The input:
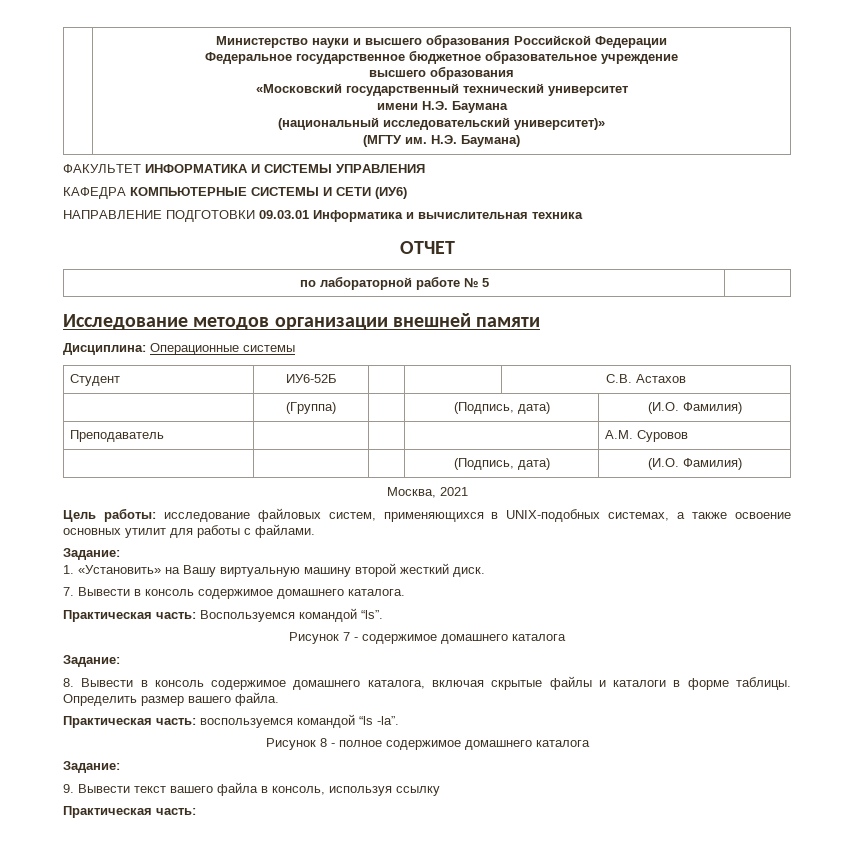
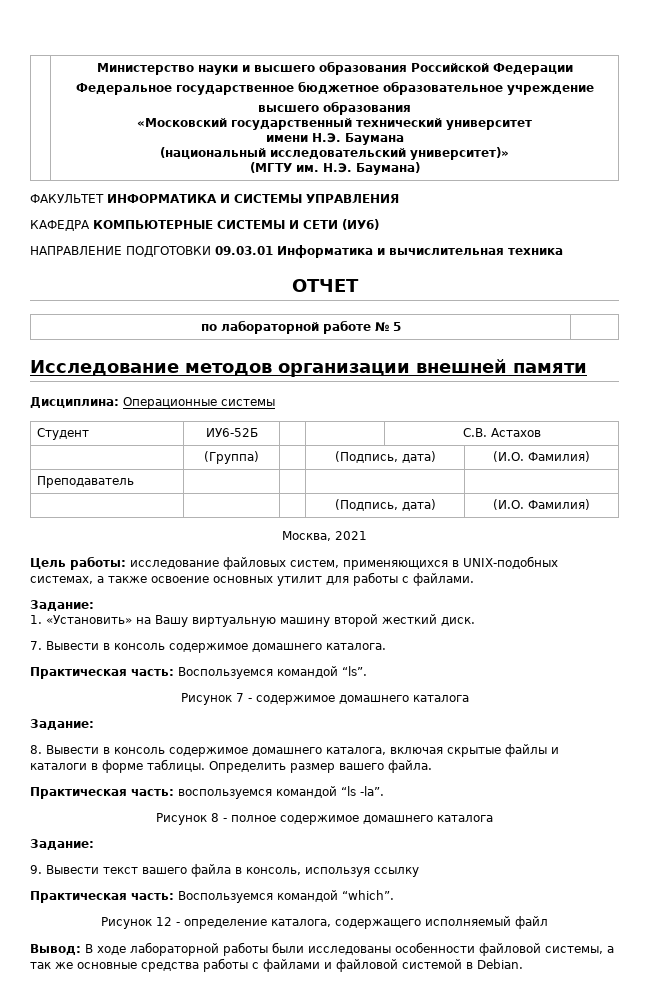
- Преподаватель | | | | А.М. Суровов
+ Преподаватель | | | |
  9. Вывести текст вашего файла в консоль, используя ссылку
- Практическая часть:
+ Практическая часть: Воспользуемся командой “which”.
+ Рисунок 12 - определение каталога, содержащего исполняемый файл
+ Вывод: В ходе лабораторной работы были исследованы особенности файловой системы, а так же основные средства работы с файлами и файловой системой в Debian.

Exercise description: Copy out the lines above, from the one holding "Практическая часть: Воспользуемся" through the final line, with no other lines.

Result below:
+ Практическая часть: Воспользуемся командой “which”.
+ Рисунок 12 - определение каталога, содержащего исполняемый файл
+ Вывод: В ходе лабораторной работы были исследованы особенности файловой системы, а так же основные средства работы с файлами и файловой системой в Debian.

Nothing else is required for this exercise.